- [EXERCISE DETAILS] Some lines of the records below include the word "Switzerland". Report how many, and write nothing besides the number.

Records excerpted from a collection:

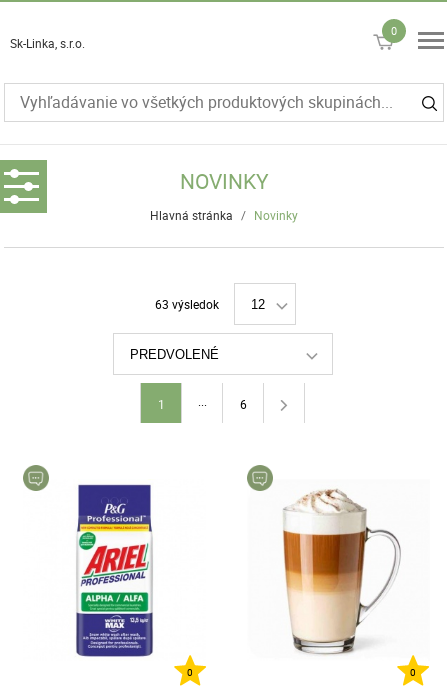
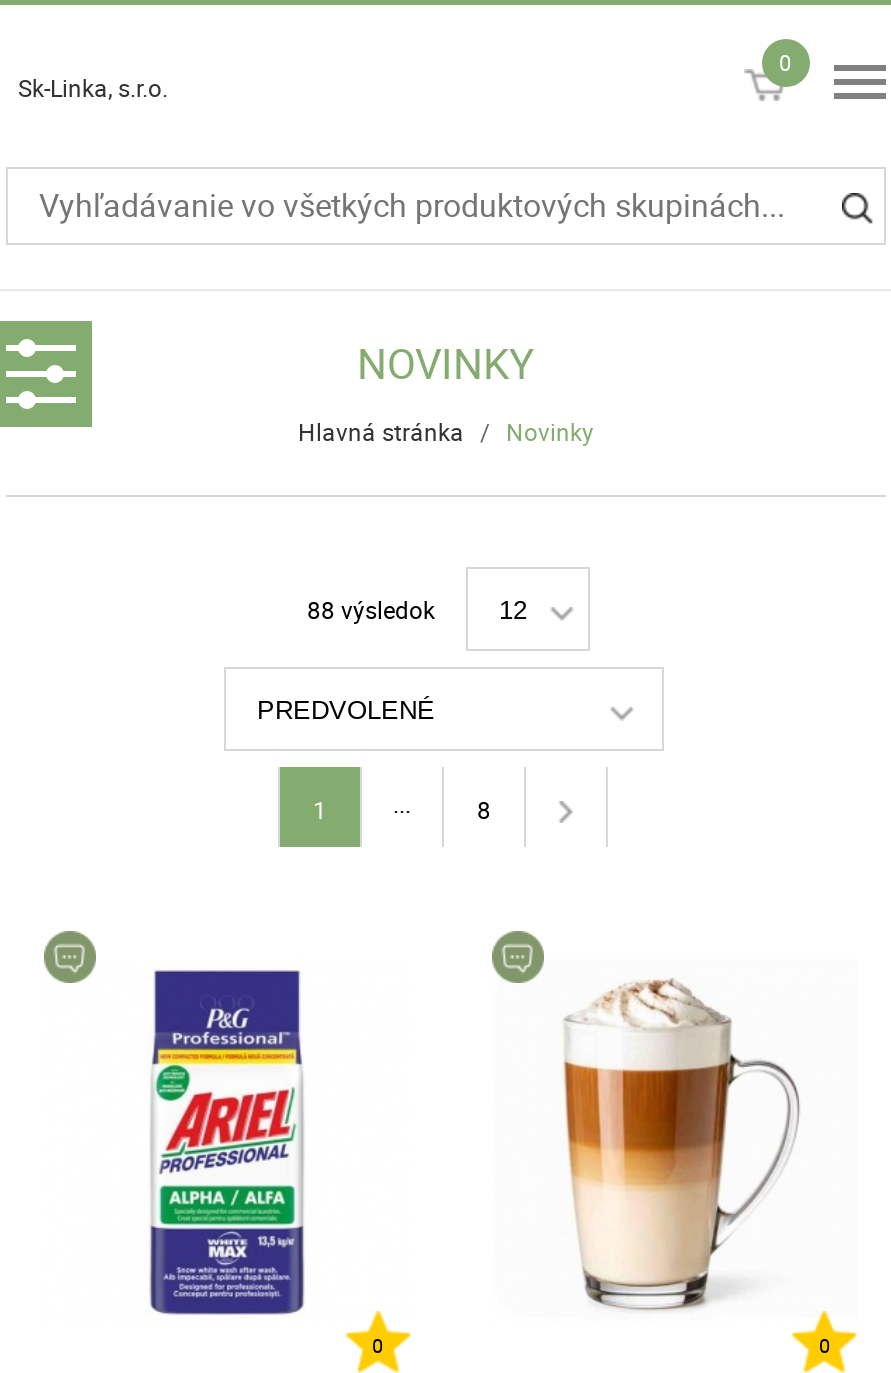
- 63 výsledok
+ 88 výsledok

- 6
+ 8
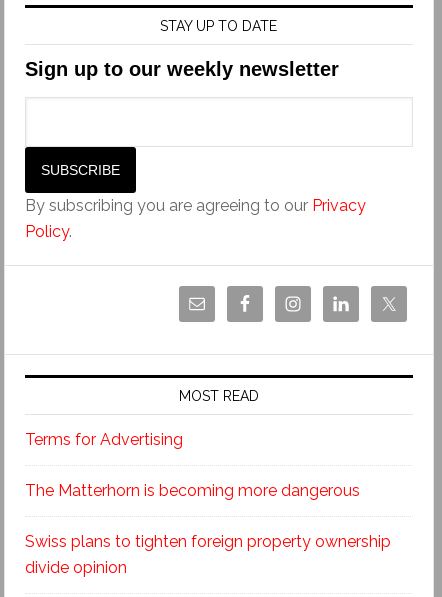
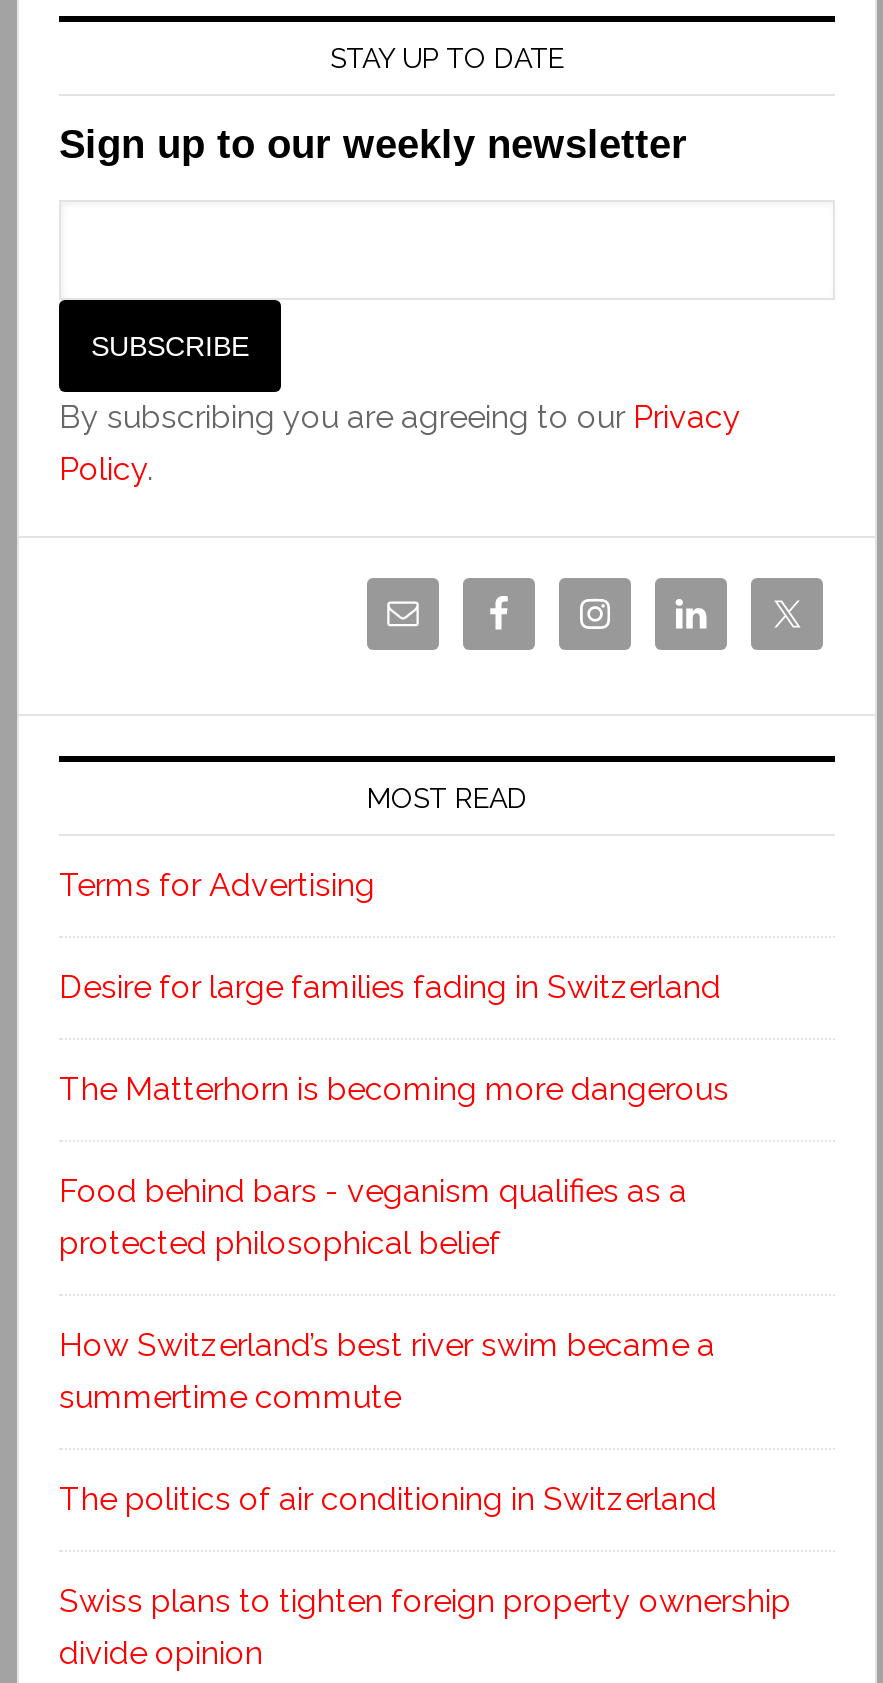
+ Desire for large families fading in Switzerland

+ Food behind bars - veganism qualifies as a
+ protected philosophical belief
+ How Switzerland’s best river swim became a
+ summertime commute
+ The politics of air conditioning in Switzerland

- [THE COMPLETED TASK] 3